The New York scene in those days was quite different to what it is now, Smith said. “It was a broken city at the time. It was dangerous, it was gritty. It was nearly bankrupt, so there were young people from all over America who came there because nobody cared what you looked like. You could get a job at a bookstore or as a waiter or waitress and at night be an actress. There was a huge community of people escaping from areas in America where they were marginalised because of their gender, because of their sexual persuasion, or just because they wanted to be an artist,” Smith said.

“I think the difference between now and then is that I don’t think we were searching for labels and to mark who we were,” Smith said. “The idea was to shed labels, to be beyond gender, to be beyond this preoccupation whether you are a female artist, a male artist, a black artist, whatever persuasion you chose. That was the idea then, and then things shifted and we are living in a different culture. We’re living in a culture where people are struggling in the same way that we were. We were leaving places where we weren’t accepted and finding a community. Back then it was New York City. Now, there’s a global community that people are finding through identifying themselves.”

Comparing generations, Smith, who jokingly called herself and Goldsmith “dinosaurs,” said the youth of today have taken the baton from her generation when it comes to taking on social and political issues.

“We marched. We marched against Vietnam, we marched for Civil Rights by the thousands and look at the young people now,” Smith said. “They are marching because of climate change… and we can say all types of things like, ‘They look at their phones all day,’ but they are fucking out there, and we’re not.”
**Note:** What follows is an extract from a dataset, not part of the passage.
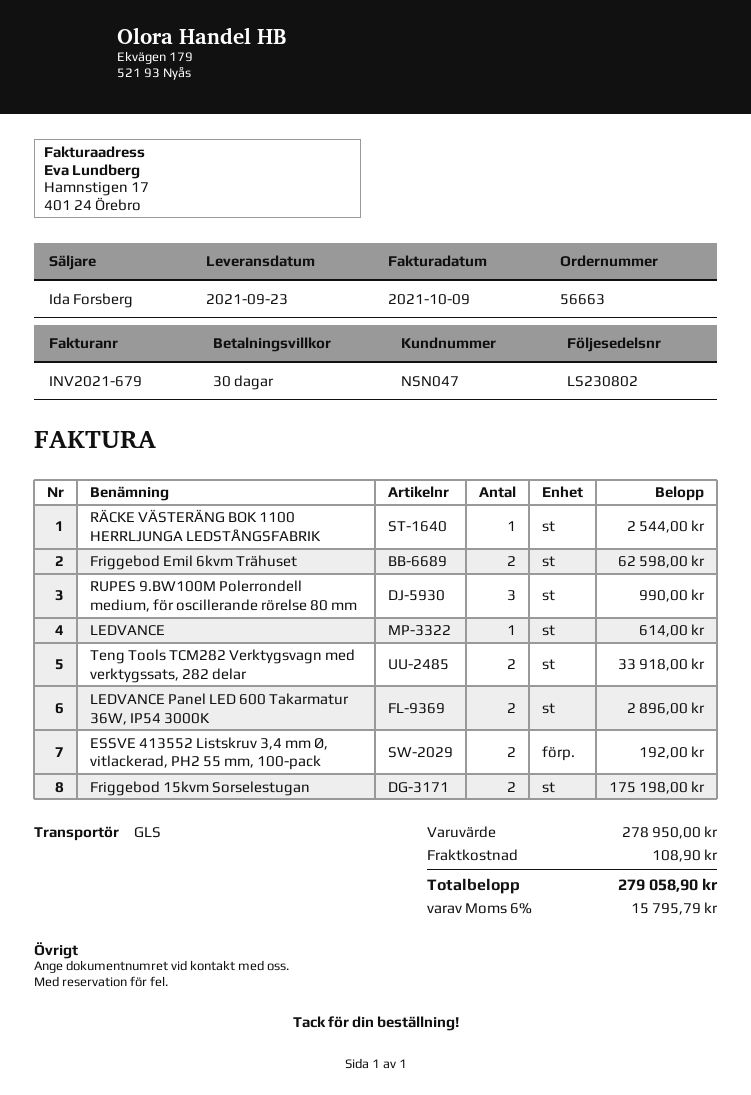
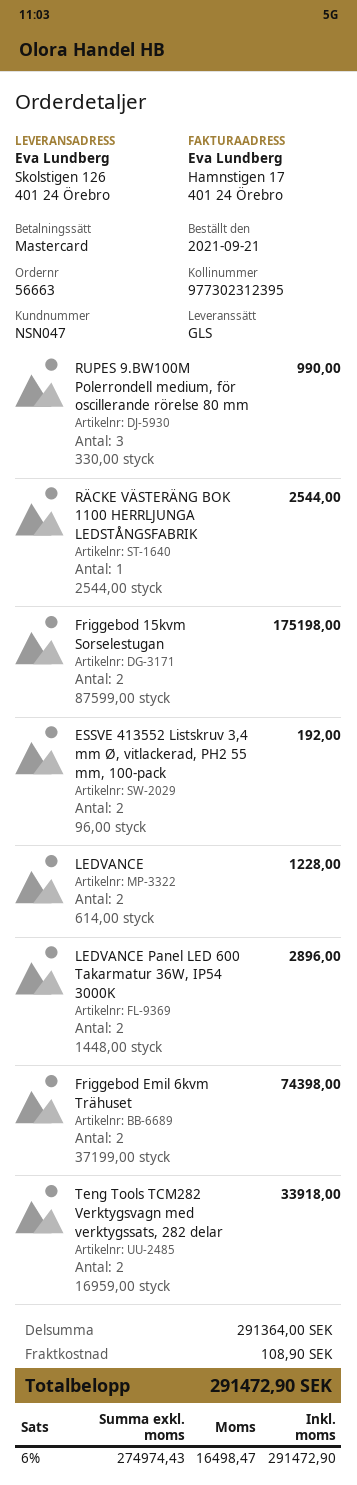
Friggebod Emil 6kvm Trähuset: 2 for 62598.00 -> 2 for 74398.00
LEDVANCE: 1 for 614.00 -> 2 for 1228.00
subtotal: 278950.00 -> 291364.00
tax: 6% = 15795.79 -> 6% = 16498.47
total: 279058.90 -> 291472.90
Before Easter After certainly captures a place and time that can never be duplicated, a time-capsule of young, struggling artists doing what turned out to be revolutionary work. And it’s the work that both artists said hasn’t changed — the work being the key to success.

“I’m sure Lynn would agree with me on this, we’re workers,” Smith said. “We have our friendship but we also have at our center, a work-centric friendship. Both of us have a strong work ethic. To be an artist, to be a writer, to do anything, if you have a calling or vocation, you have to really be ready to sacrifice, labor, work hard, to not be appreciated, to be looked down on or be misinterpreted. It’s not an easy feat being a poet or any type of artist. You have to decide what you want. Do you want to do something great? Do you want to astonish? Do you want to kick through doors? If you do, it’s a hard road. If you want to be rich and famous, that’s a different road, but to get either one of them you have to work hard. Poets work hard and so do pop stars so if you want to get anywhere in the world, you have to be ready to work.”